Géricault possédait quelque fortune, une douzaine de mille livres de rente ; Géricault aimait les chevaux, qu’il peignait si bien. Un jour, au moment de monter à cheval, il s’aperçoit que la boucle de ceinture de son pantalon manque : il lie les deux pattes, et part au galop ; son cheval le jette à terre : il tombe sur le nœud, et le nœud froisse deux vertèbres de l’épine dorsale. Une maladie dont Géricault était en train de se traiter en ce moment vient faire de cette contusion une plaie, et Géricault, l’espérance de tout un siècle, meurt d’une carie des vertèbres, — c’est-à-dire d’une des maladies les plus longues et les plus douloureuses qu’il y ait !

Quand nous entrâmes chez lui, il était occupé à dessiner sa main gauche avec sa main droite.

— Que diable faites-vous donc là, Géricault ? lui demanda le colonel.

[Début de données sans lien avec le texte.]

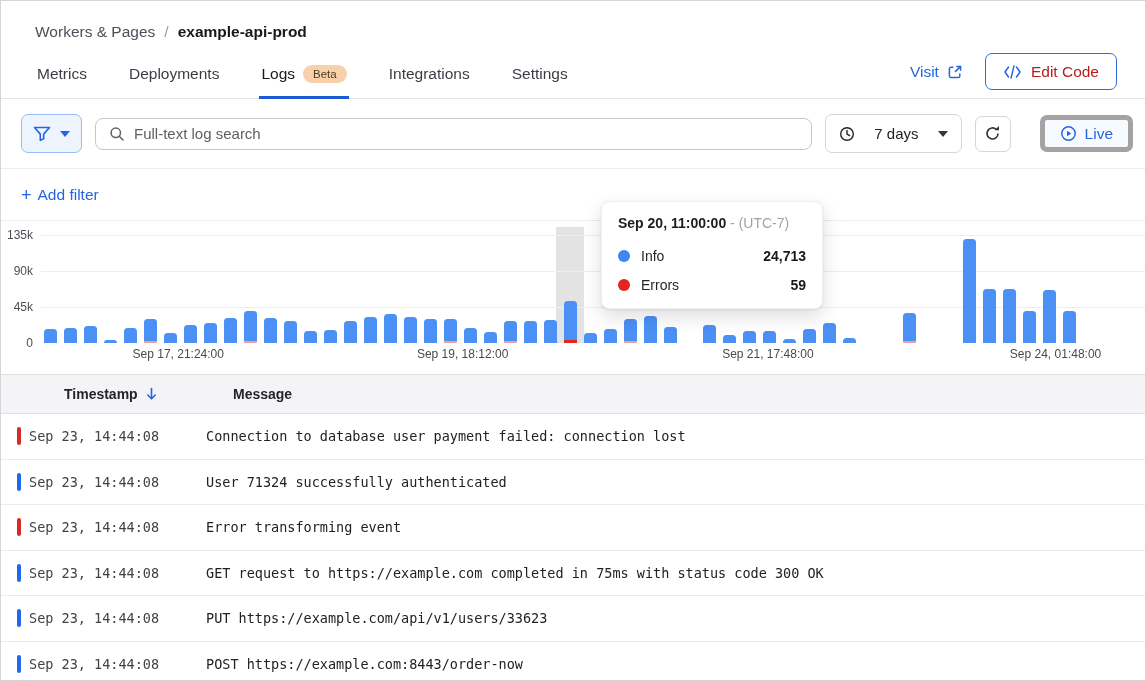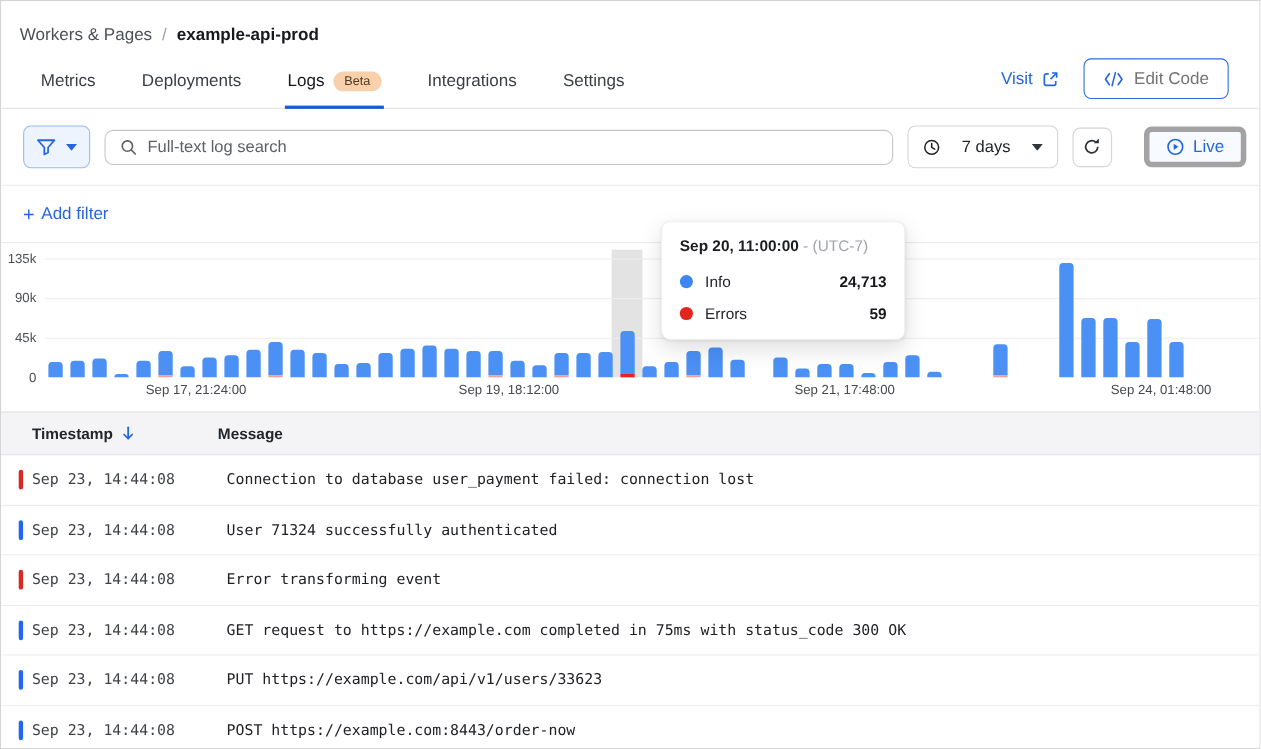"Workers & Pages" .breadcrumb { padding: 20px 0 0 17px -> 20px 0 0 34px }
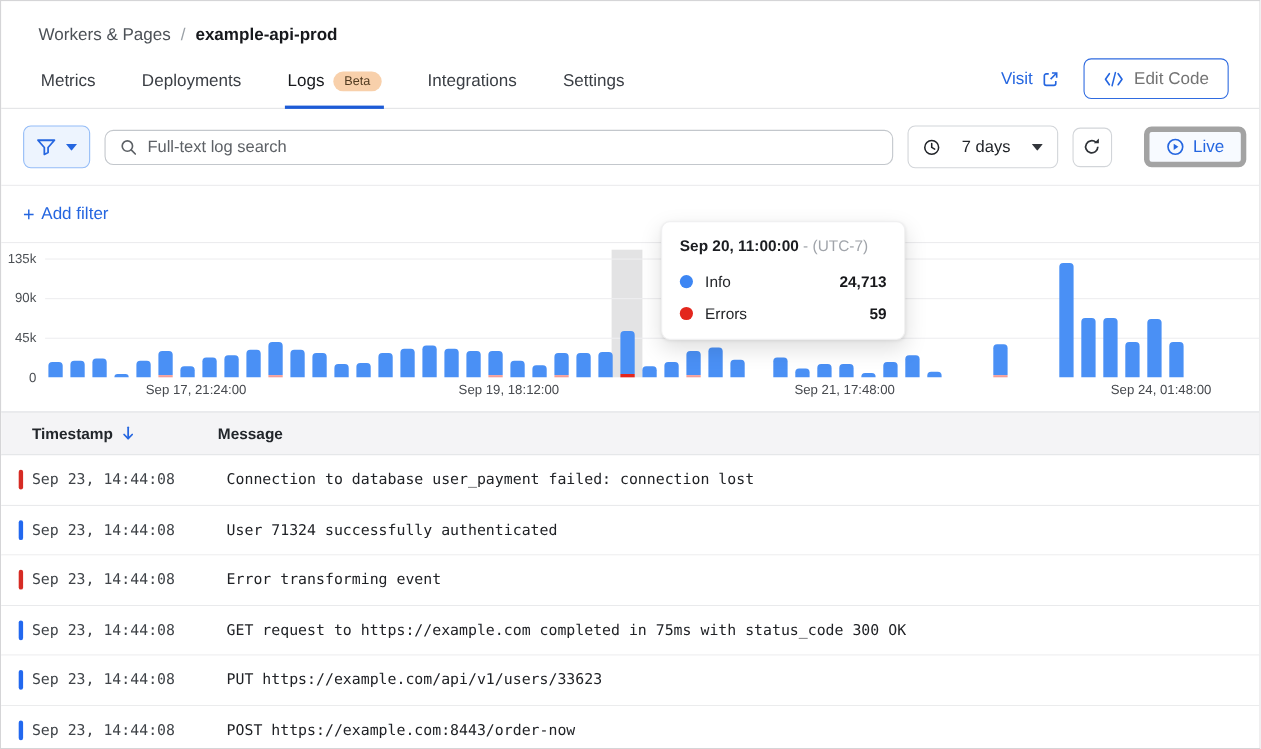"Edit Code" .edit-code { color: #737373 -> #b91c1c }
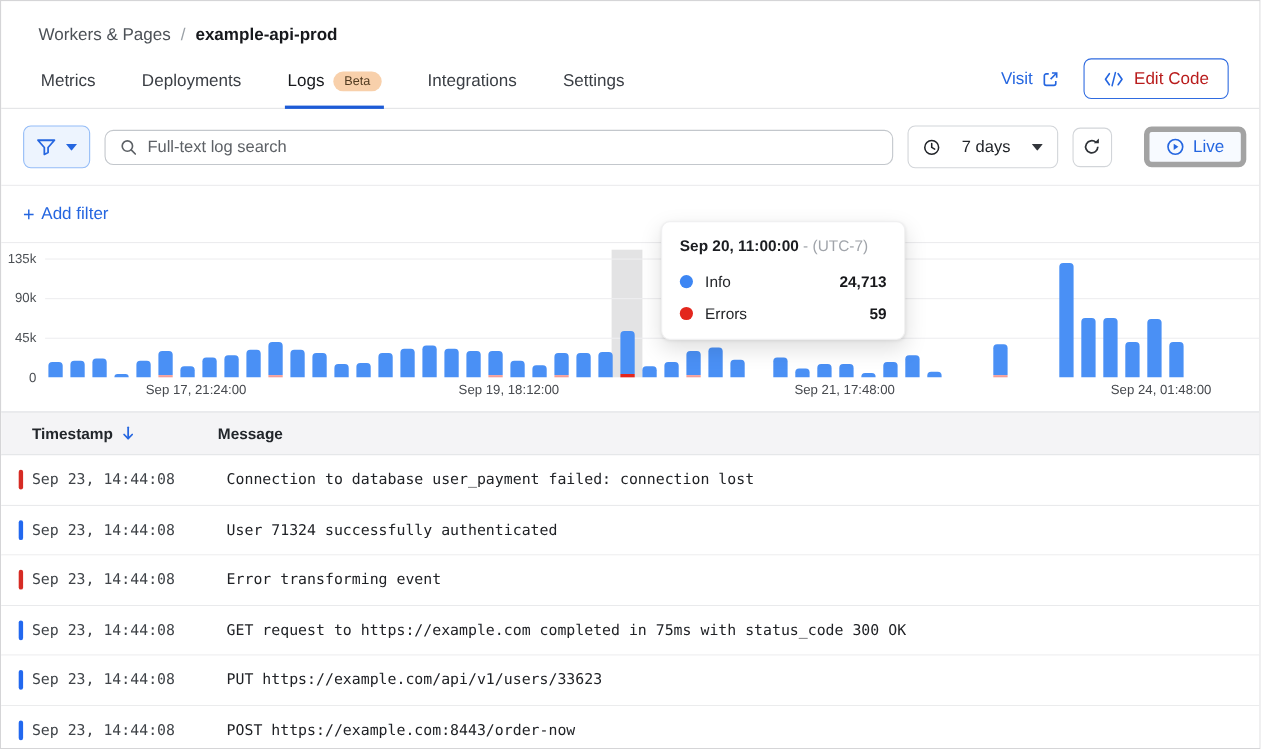"Timestamp" .th-ts { margin-left: none -> 35px }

— Vous le voyez, mon cher, dit le mourant ; je m’utilise. Jamais ma main droite ne trouvera une étude d’anatomie pareille à celle que lui offre ma main gauche, et l’égoïste en profite.

En effet, Géricault était arrivé à un tel degré de maigreur, qu’à travers la peau, On voyait les os et les muscles de sa main, comme on les voit sur ces plâtres écorchés que l’on donne pour modèle aux élèves.

— Eh bien, mon cher ami, lui demanda Bro, comment avez-vous supporté l’opération d’hier ?

— Très-bien… C’était très-curieux. Imaginez-vous que ces bourreaux-là m’ont charcuté pendant dix minutes.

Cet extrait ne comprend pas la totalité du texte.